Project Metamorphosis: Unveiling the next-gen event streaming platformLearn More

Handling GDPR with Apache Kafka: How does a log forget?

If you follow the press around Apache Kafka you’ll probably know it’s pretty good at tracking and retaining messages, but sometimes removing messages is important too. GDPR is a good example of this as, amongst other things, it includes the right to be forgotten. This raises a very obvious question: how do you delete arbitrary data from Kafka? After all, its underlying storage mechanism is an immutable log.

As it happens, Kafka is a pretty good fit for GDPR. The regulatory regime specifies not only that users have the right to be forgotten, but also have the right to request a copy of their personal data. Companies are also required to keep detailed records of what data is used for—a requirement for which recording and tracking the messages that move from application to application is a boon.

How do you delete (or redact) data from Kafka?

The simplest way to remove messages from Kafka is to simply let them expire. By default, Kafka will keep data for two weeks, and you can tune this to an arbitrarily large (or small) period of time. There is also an Admin API that lets you delete messages explicitly if they are older than some specified time or offset. But businesses increasingly want to leverage Kafka’s ability to keep data for longer periods of time, say for Event Sourcing architectures or as a source of truth. In such cases it’s important to understand how to make long lived data in Kafka GDPR compliant. For this, compacted topics are the tool of choice, as they allow messages to be explicitly deleted or replaced via their key.

Data isn’t removed from compacted topics in the same way as in a relational database. Instead, Kafka uses a mechanism closer to those used by Cassandra and HBase where records are marked for removal then later deleted when the compaction process runs. Deleting a message from a compacted topic is as simple as writing a new message to the topic with the key you want to delete and a null value.  When compaction runs the message will be deleted forever.

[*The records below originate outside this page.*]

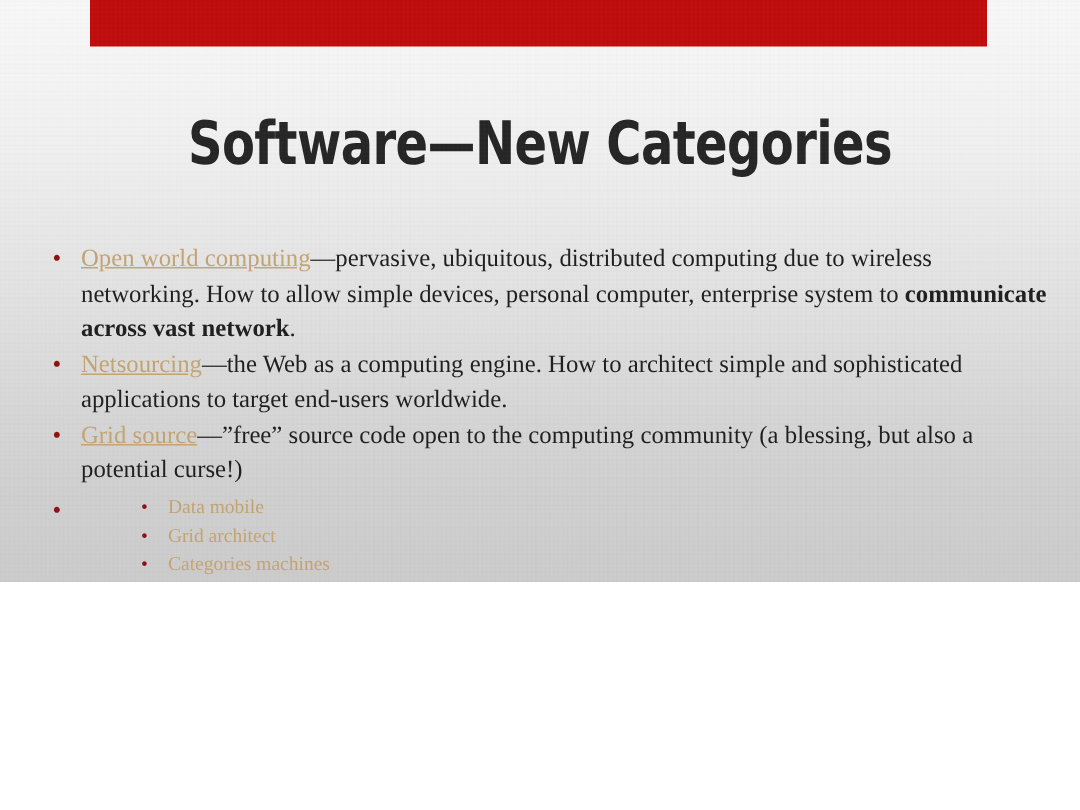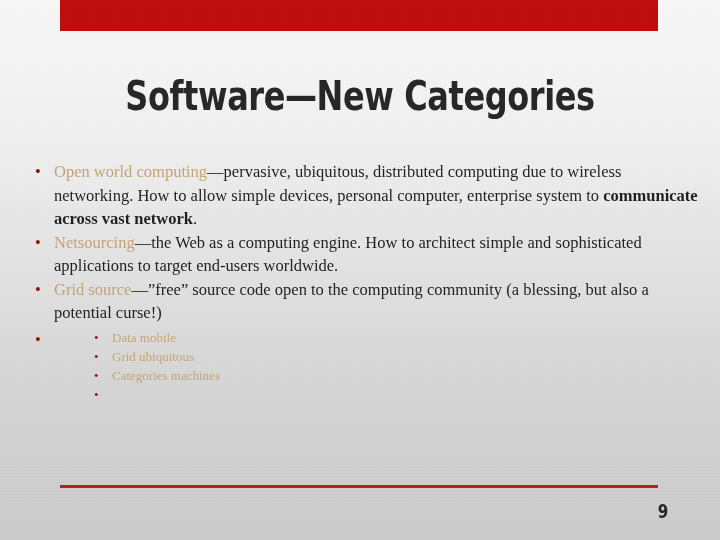"Software—New Categories" #slide { height: 540px -> 388px }
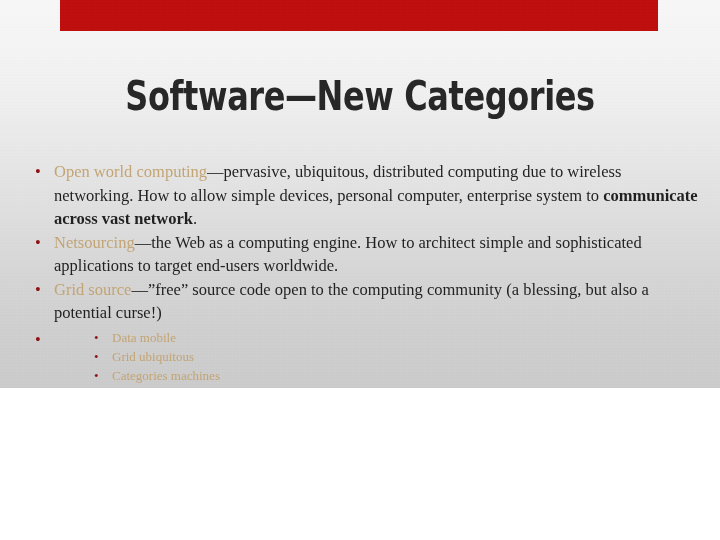"Open world computing" .gold { text-decoration: none -> underline }
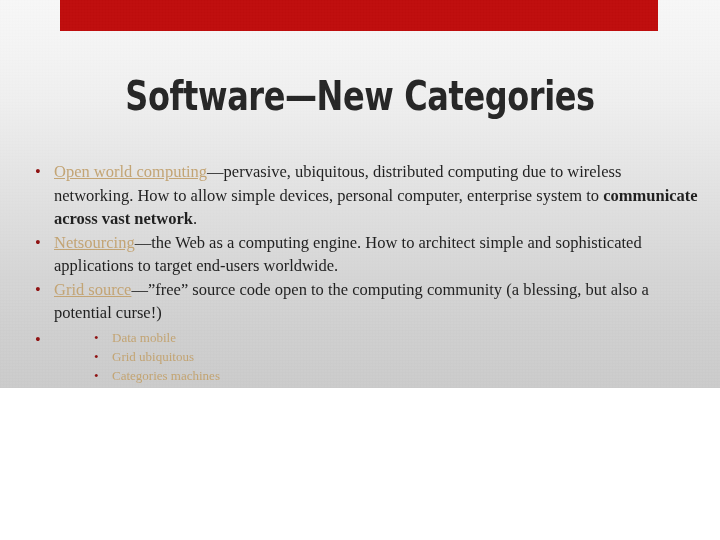"Grid ubiquitous" span { text: ubiquitous -> architect }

//Create a record in a compacted topic in kafka
producer.send(new ProducerRecord(CUSTOMERS_TOPIC, “Customer123”, “Donald Duck”));
//Mark that record for deletion when compaction runs
producer.send(new ProducerRecord(CUSTOMERS_TOPIC, “Customer123”, null));

If the key of the topic is something other than the CustomerId, then you need some process to map the two. For example, if you have a topic of Orders, then you need a mapping of Customer to OrderId held somewhere. This could be an external system, or it could be another Kafka topic. To ‘forget’ a customer, simply lookup their Orders and either explicitly delete them from Kafka, or alternatively redact any customer information they contain. You can roll this into a process of your own using a database to hold the user->key mappings, these can be held in Kafka topic, or you might do the whole process using Kafka Streams.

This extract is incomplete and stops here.